Pemkot Makassar dan LAZ Berkoordinasi Memperkuat Upaya Pengentasan Kemiskinan

Konotasi—Pemerintah Kota Makassar bersama sejumlah Lembaga Amil Zakat (LAZ) Nasional yang beraktivitas di kota tersebut mengadakan pertemuan untuk membahas penguatan upaya pengentasan kemiskinan di Kota Daeng pada Jumat (14/11/25).
Dalam pertemuan itu, kedua pihak mendiskusikan peningkatan kolaborasi dalam program pemberdayaan masyarakat serta penanganan kelompok rentan, baik di kawasan perkotaan maupun wilayah pinggiran.

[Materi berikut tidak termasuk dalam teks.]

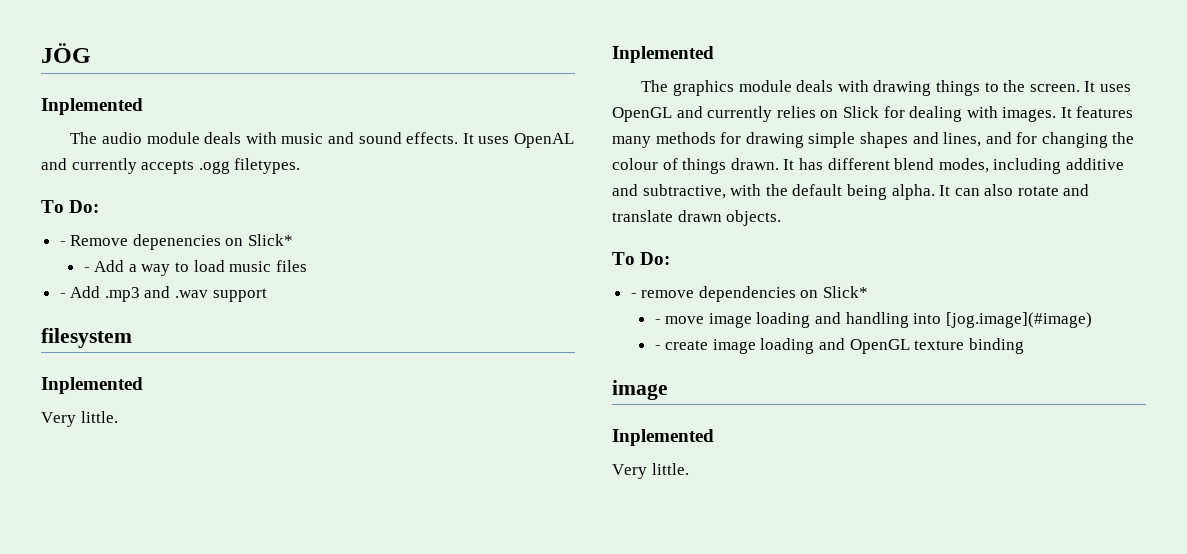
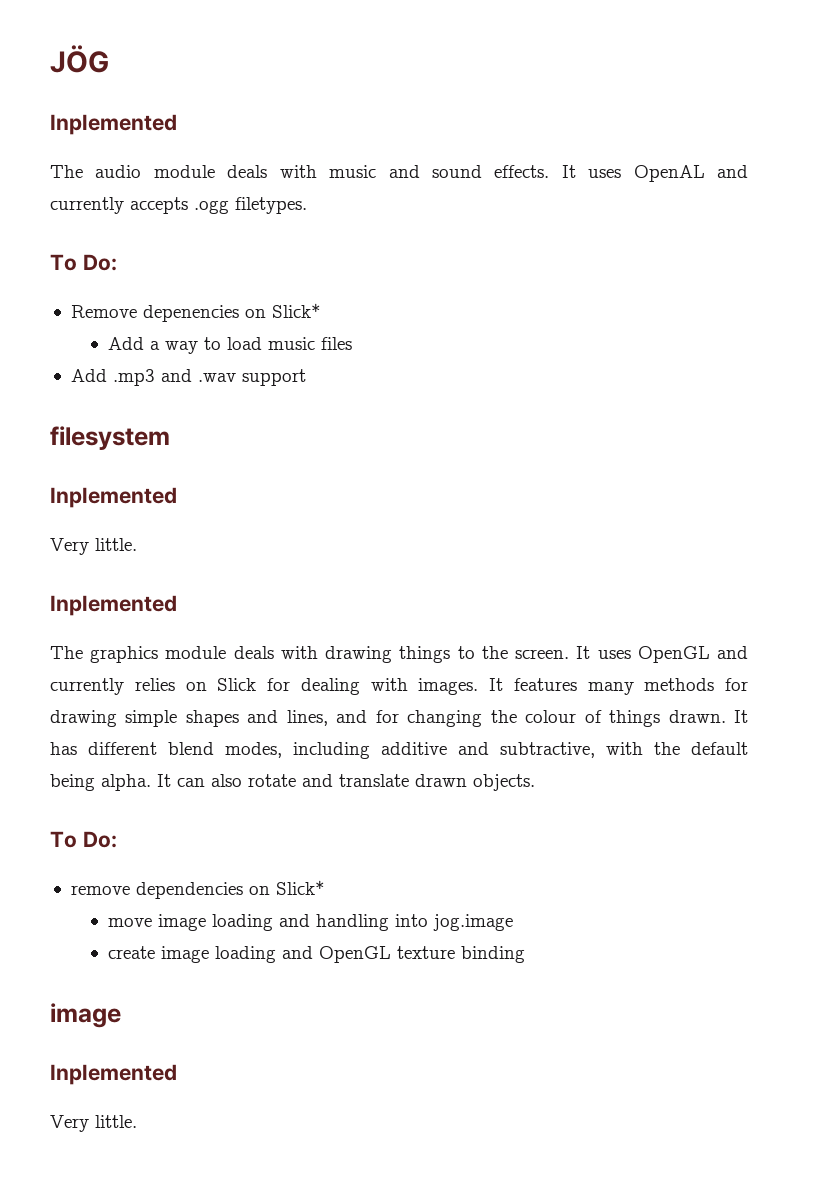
[59,241,66,246] - -> (117, 262) none
[83,267,90,272] - -> (321, 310) none
[59,293,66,298] - -> (353, 343) none
[630,293,637,298] - -> (117, 839) none
[654,319,661,324] - -> (325, 887) none
[945,312,1092,328] [654,345,661,350] [jog.image](#image) // - -> [433,914,514,931] jog.image //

Ketua Forum Zakat Sulawesi Selatan, Amir, pada Sabtu di Makassar menekankan pentingnya pendekatan yang berfokus pada kampung, masjid, dan komunitas rentan sebagai dasar pelaksanaan program pemberdayaan.
“Dengan pendekatan itu, kita bisa melihat langsung persoalan sosial yang terjadi dan mengukurnya secara lebih tepat sehingga intervensinya dapat lebih terarah, terutama terkait kemiskinan.” ujar Amir.
Direktur Laz Hadji Kalla, Zuhair, menambahkan bahwa penyaluran dana zakat perlu didasari skala prioritas. Karena itu, program-program LAZ selama ini difokuskan pada kelompok masyarakat yang berada dalam kondisi kemiskinan ekstrem, tidak hanya di Sulawesi Selatan tetapi juga di berbagai daerah lain.
“Kami memperkuat basis data agar penyaluran lebih tepat guna dan efisien.” katanya.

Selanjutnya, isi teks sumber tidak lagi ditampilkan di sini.